Inevitably the narrative raises the question for us: does God test us? I would like to answer no but the witness of Scripture is that God does test; not perhaps in the way described in the Abraham and Isaac story but events that test our faith are inevitable. Throughout the Old Testament Israel’s faith in God is tested when they succumb to the temptation to worship other gods. Old Testament scholar Walter Brueggemann puts is well, “The testing times for Israel and for all of us who are heirs of Abraham are those times when it is seductively attractive to find an easier, less demanding alternative to God. The testings which come in history (and which are from God) drive us to find out whether we mean what we say about our faith being grounded solely in the gospel.”
The phrase in the old version of the Lord’s Prayer, ‘lead us not into temptation’ is more accurately translated ‘lead us not into testing or trial.’ That is why the new Prayer Book changed the phrase to ‘save us from the time of trial.’ Trials, testings are allowed by God not because God is perverse but because they are part of life in a fallen world. Writing to the Corinthians Paul writes: “No testing has overtaken you that is not common to everyone. God is faithful and he will not let you be tested beyond your strength, but with the testing he will provide the way out so that you may be able to endure it.” (1 Cor. 10.13)

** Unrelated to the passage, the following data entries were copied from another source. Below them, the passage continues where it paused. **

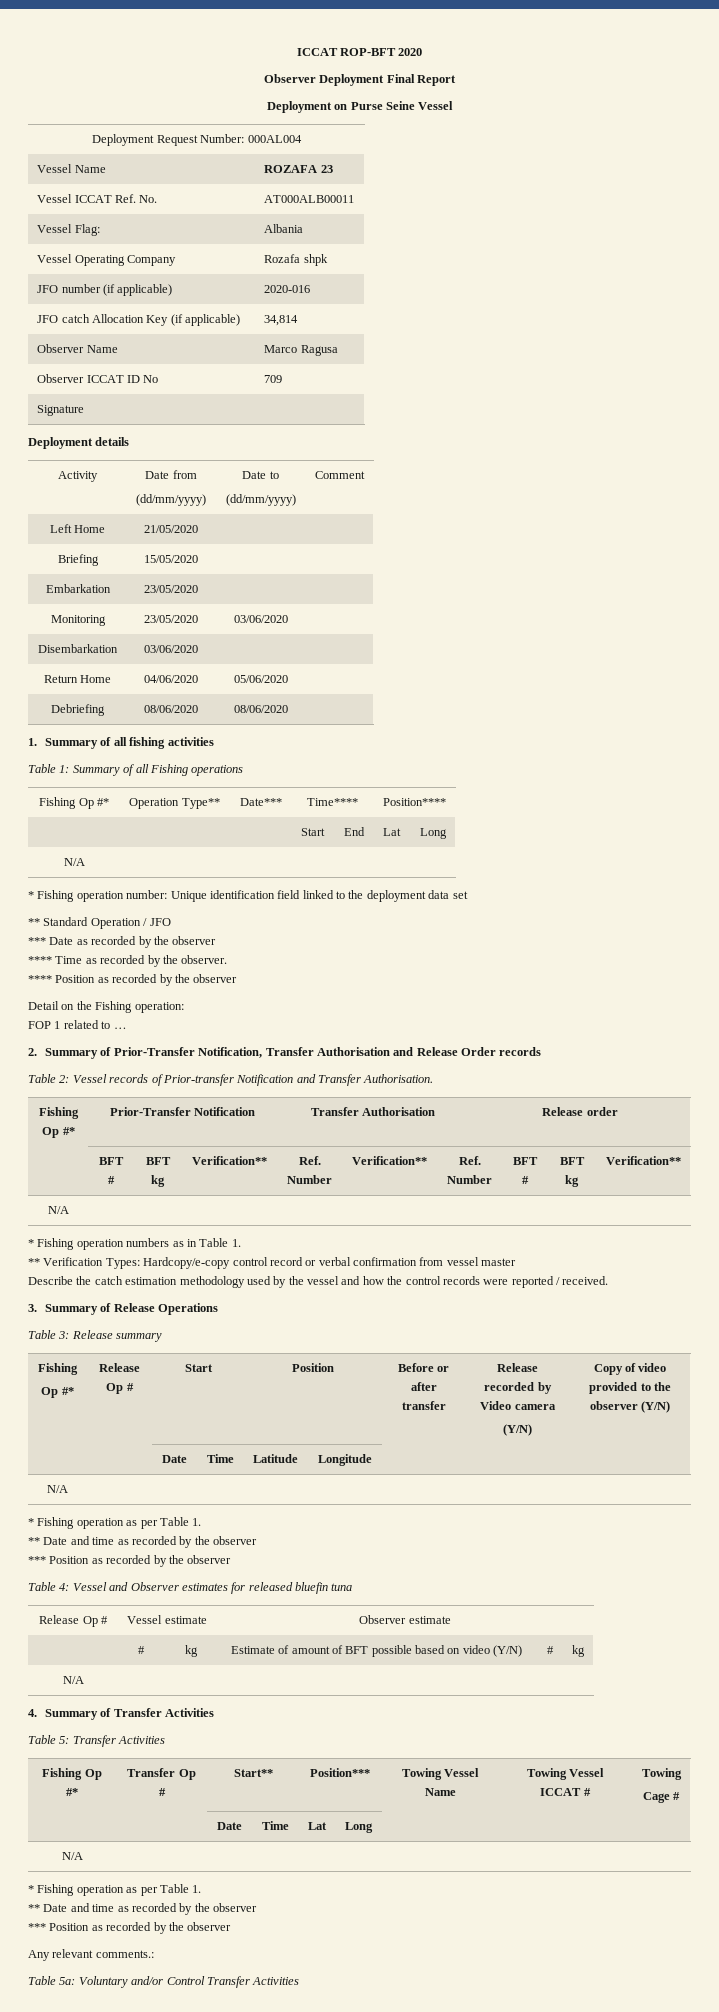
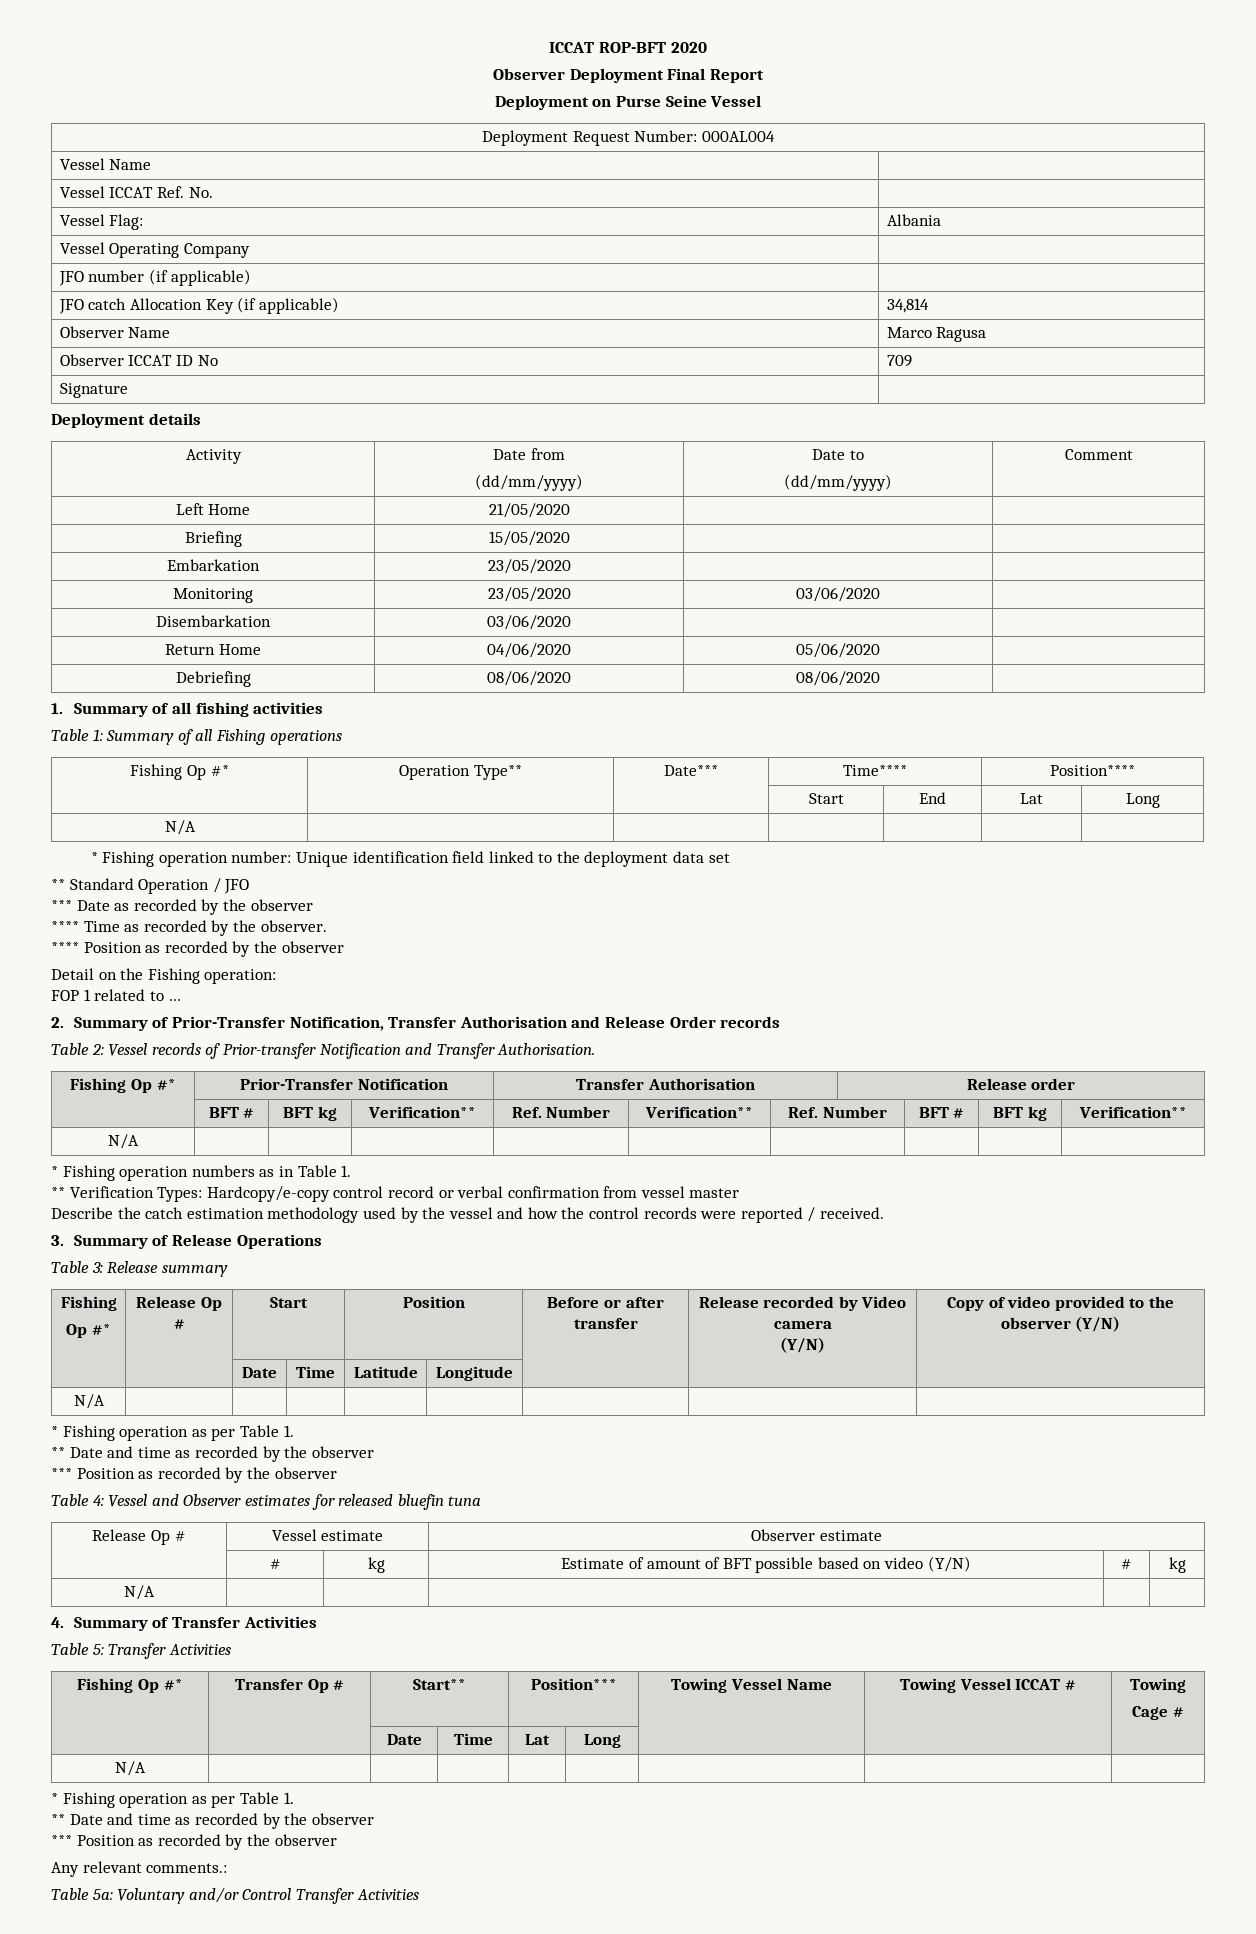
  Deployment Request Number: 000AL004
- Vessel Name | ROZAFA 23
+ Vessel Name |
- Vessel ICCAT Ref. No. | AT000ALB00011
+ Vessel ICCAT Ref. No. |
- Vessel Operating Company | Rozafa shpk
+ Vessel Operating Company |
- JFO number (if applicable) | 2020-016
+ JFO number (if applicable) |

So we learn that the God who tests is also the God who provides. The Hebrew word translated ‘provide’ is literally the word for ‘seeing.’ So the statement at the end of our Genesis reading today: “on the mount of the Lord it shall be provided” can also be translated, ‘On the mount of the Lord he shall be seen’. Even in our darkest moments the presence of God is real. The idea of God the provider is very evident in the New Testament as well as in the Old. The same church which prays about the testing also prays for the providing. The Lord’s Prayer acknowledges that there is no other source of provision.

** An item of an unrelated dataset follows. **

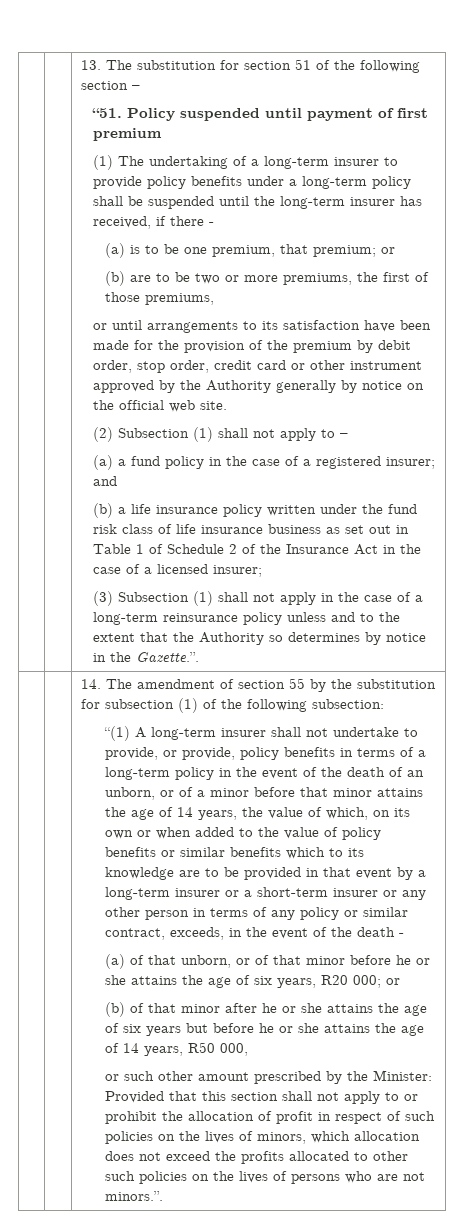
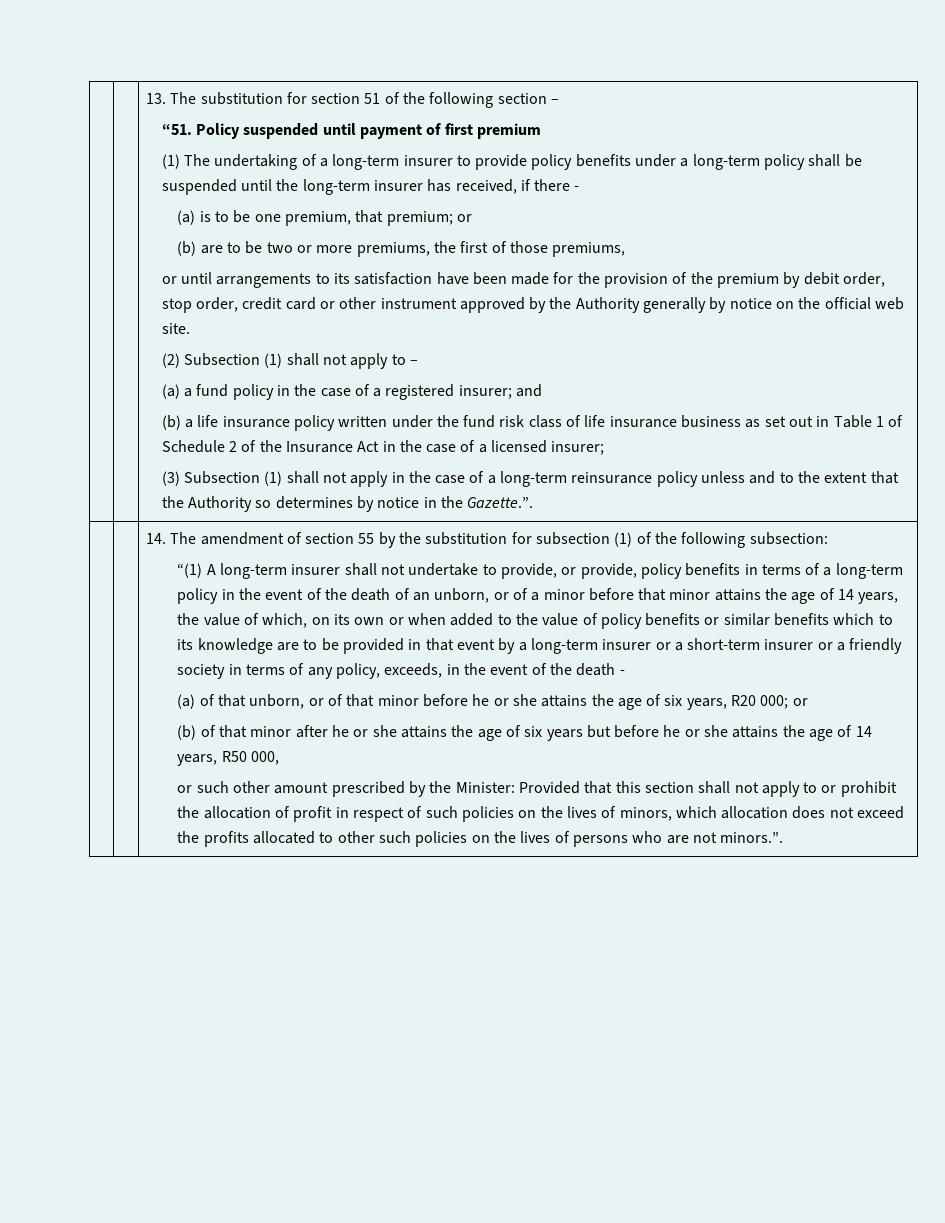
- “(1) A long-term insurer shall not undertake to provide, or provide, policy benefits in terms of a long-term policy in the event of the death of an unborn, or of a minor before that minor attains the age of 14 years, the value of which, on its own or when added to the value of policy benefits or similar benefits which to its knowledge are to be provided in that event by a long-term insurer or a short-term insurer or any other person in terms of any policy or similar contract, exceeds, in the event of the death -
+ “(1) A long-term insurer shall not undertake to provide, or provide, policy benefits in terms of a long-term policy in the event of the death of an unborn, or of a minor before that minor attains the age of 14 years, the value of which, on its own or when added to the value of policy benefits or similar benefits which to its knowledge are to be provided in that event by a long-term insurer or a short-term insurer or a friendly society in terms of any policy, exceeds, in the event of the death -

As I mentioned before, this story of the father, Abraham, being willing to offer his son as a sacrifice in order to please God has often been seen resonating with the theme of God offering up his Son in order to redeem the lost world. But the comparison may have unhelpful connotations. In the Genesis story, Isaac is an unwilling victim who is helpless in the situation as evidenced by his question, “Where is the lamb for sacrifice?” Unlike, Isaac, Jesus was not the unwilling victim. He chose the path he had to follow and he and his Father were at one in their plan for our salvation. In Paul’s words, ‘God was in Christ reconciling the world to himself.’ God did not kill Jesus. God and his Son together became ‘the full, perfect and sufficient sacrifice for the sins of the whole world’, putting an end to any future sacrifice. We worship the crucified and resurrected God revealed in Jesus, the Lamb of God, who takes away the sins of the world.
But the Abraham story does make a claim on us because it reminds us that all that we have, even our lives and those of the ones we love, belong ultimately to God. The story also assures us that this same God will provide and will be present with us to the end of our days. Amen.